Two types of weeds are spreading mostly. One is Dallisgrass, another is the one in the picture. The one in the picture is that its leaf is thinner and flexible than Dallisgrass. Can you regognize the name of the weed? 
Could you please recommend me proper herbicide to kill the weeds without damage to the lawn?

I'm looking forward to your reply.


----------



## adgattoni (Oct 3, 2017)

You might be out of luck @bbright. Things that kill dallisgrass (and are labeled for home lawns): Revolver, Tribute Total, Pylex, Glyphosate. Revolver doesn't specify whether it is safe or not on Seashore Paspalum, but the Tribute Total & Pylex labels specifically say they should not be used on seashore paspalum. Obviously Glyphosate is non-selective and will kill your lawn as well.


----------



## Greendoc (Mar 24, 2018)

Pylex went through a label change that details usage on Seashore Paspalum.

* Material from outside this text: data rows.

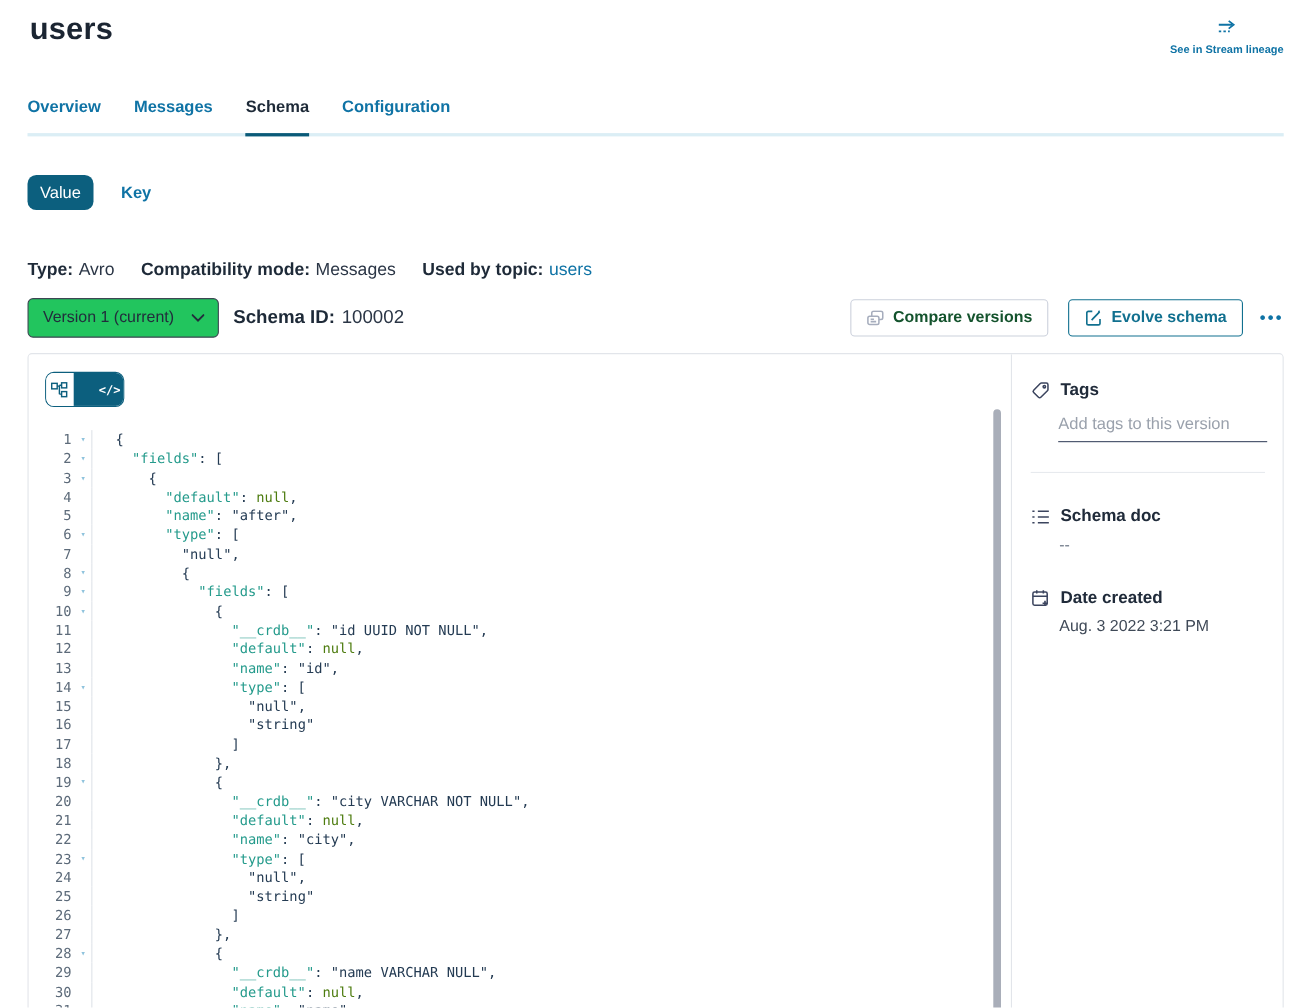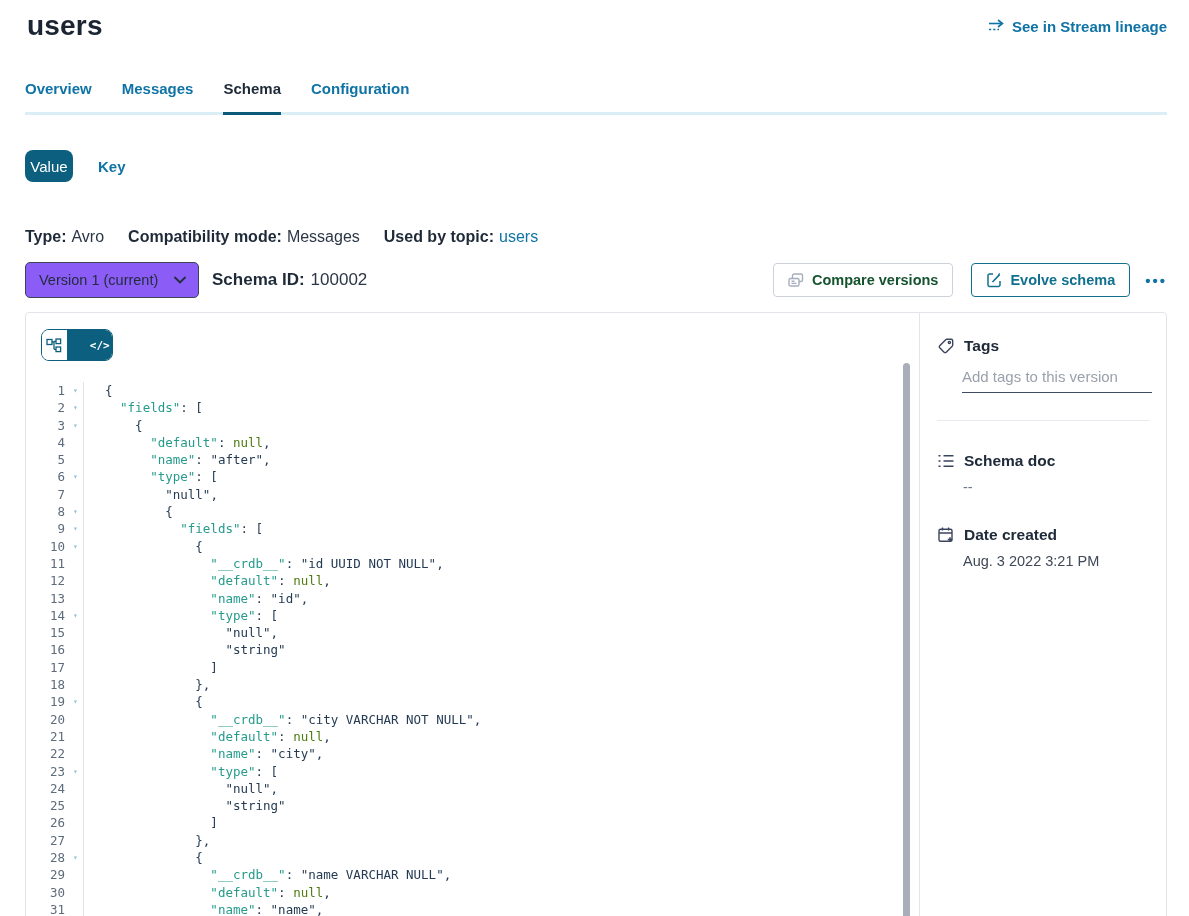"See in Stream lineage" .lineage-link { flex-direction: none -> column; font-size: 15px -> 10px }
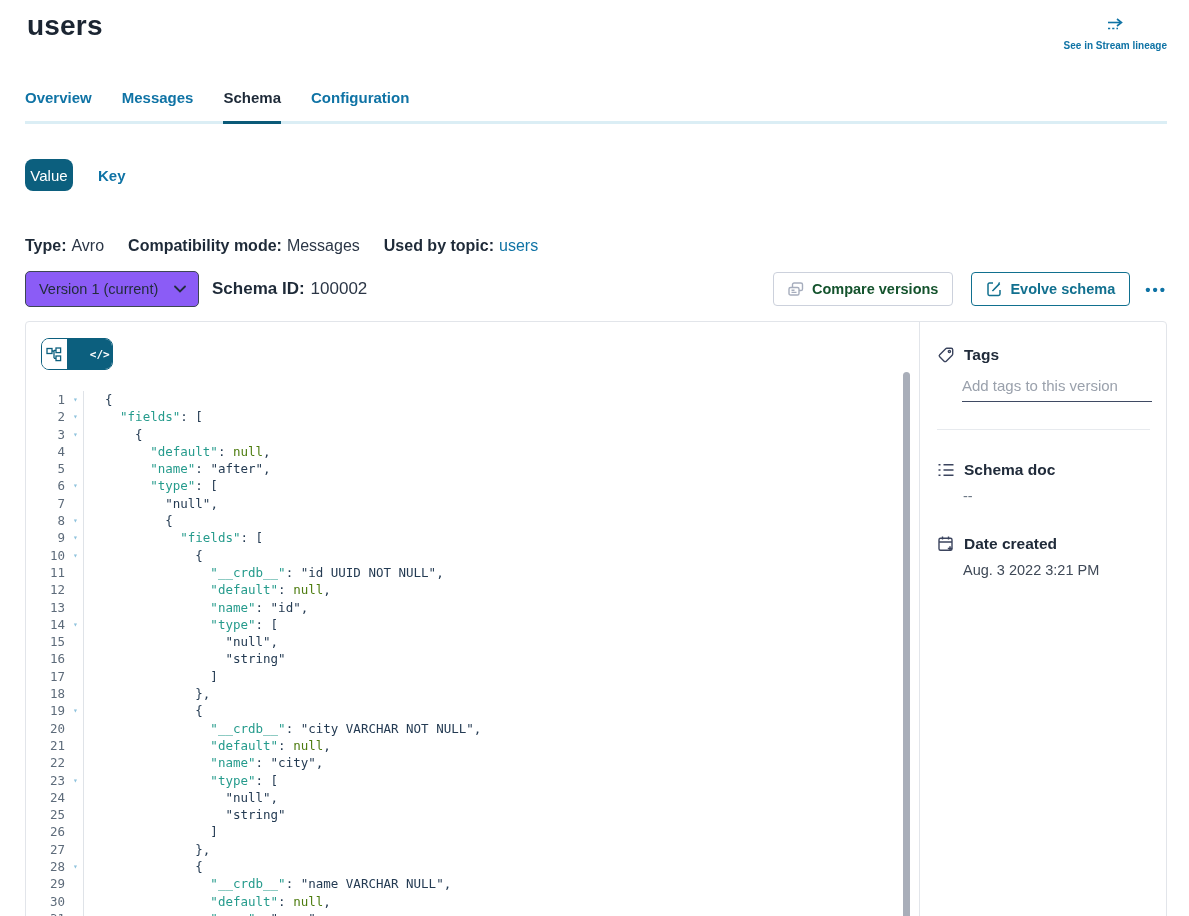"Value" .vk-opt.active { width: 48px -> 60px }
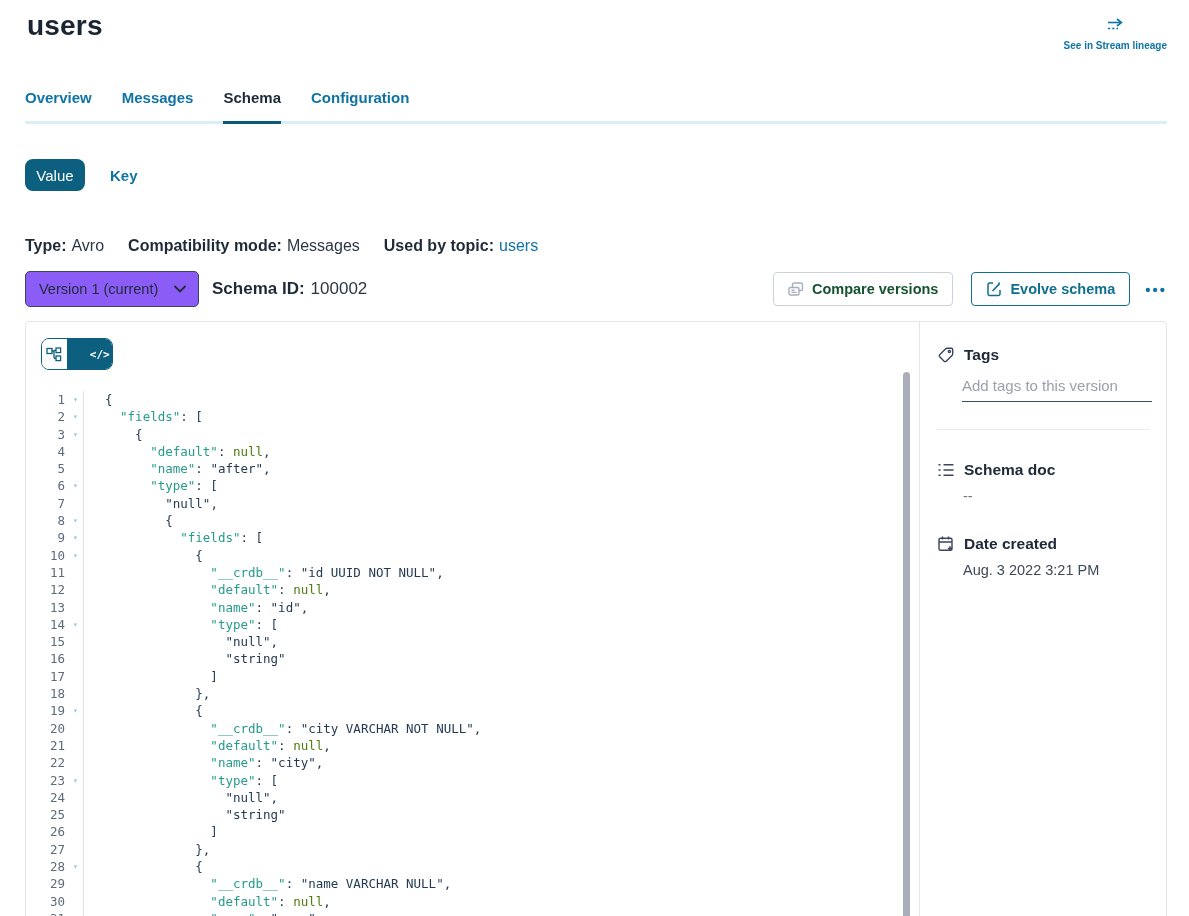"Version 1 (current)" .version-select { background: #8b5cf6 -> #22c55e }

However, weeds in Seashore Paspalum suggest that the grass is being used outside of its environmental niche. If you want to try salt, the way it is done is by sprinkling salt on individual weeds after the turf is wet from dew or irrigation. Make note that salt contaminates the soil if that soil has clay in it. I have had to remediate soil that was salted to control weeds in Seashore Paspalum. That was a very time consuming and expensive process.


----------



## SCGrassMan (Dec 17, 2017)

I'd put in a vote for going Bermuda. In which case use weed spray that's Bermuda safe and Paspalum unsafe.


----------



## bbright (Feb 26, 2019)

I found this site to introduce how to care Seashore Paspalum.

http://ufdcimages.uflib.ufl.edu/IR/00/00/17/53/00001/EP15300.pdf

In this link, the safe herbicides to Seashore paspalum are suggested. Do you think this is reliable?

If I use one of them, can you recommend the effective one to kill the weeds? Can I buy that at homedepot or lowes?

Terrible two weeds are in the picture. In order to select proper product, I need to know about the type or name of weed. 
Are these grass type? Can you recognize these ID?


----------



## bbright (Feb 26, 2019)

bbright said:


> I found this site to introduce how to care Seashore Paspalum.
> 
> http://ufdcimages.uflib.ufl.edu/IR/00/00/17/53/00001/EP15300.pdf
> 
> ...


----------



## Greendoc (Mar 24, 2018)

If you follow the recommendations in that bulletin, you will not be able to keep the Seashore Paspalum. To be honest, I have not seen Seashore Paspalum successfully kept as a mono stand in a residential lawn without professional attention. Even then, most lawn people are not able to do what needs to be done with the grass. Firstly, HOC on the grass is 1/2 or lower, not 1" as outlined in that bulletin. Secondly, fertilizer for Seashore Paspalum is high in Potassium and Micronutrients. Your normal high Nitrogen "lawn food" is not the best. Related to that, at a low HOC, "lawn food" does not work because the granules that are supposed to be slow release get caught and chopped up by the mower. Also related to HOC, most grassy weeds do not live at the correct maintenance height and mowing frequency needed to keep Seashore Paspalum correctly. It is a green and tee grass. Does not belong in a residential lawn except under highly qualified conditions. I think Turf Type Tall Fescue is what is more typically used in CA.


----------



## southernguy311 (Mar 17, 2017)

Greendoc, I guess I would be the exception to your statement. I've successfully maintained a mono stand of Platinum TE Seashore Paspalum for several years now.

I love it and still feel it's one of the most visually appealing turf grasses out there, especially in regards to striping. But.....I can certainly see where it would frustrate the masses.


----------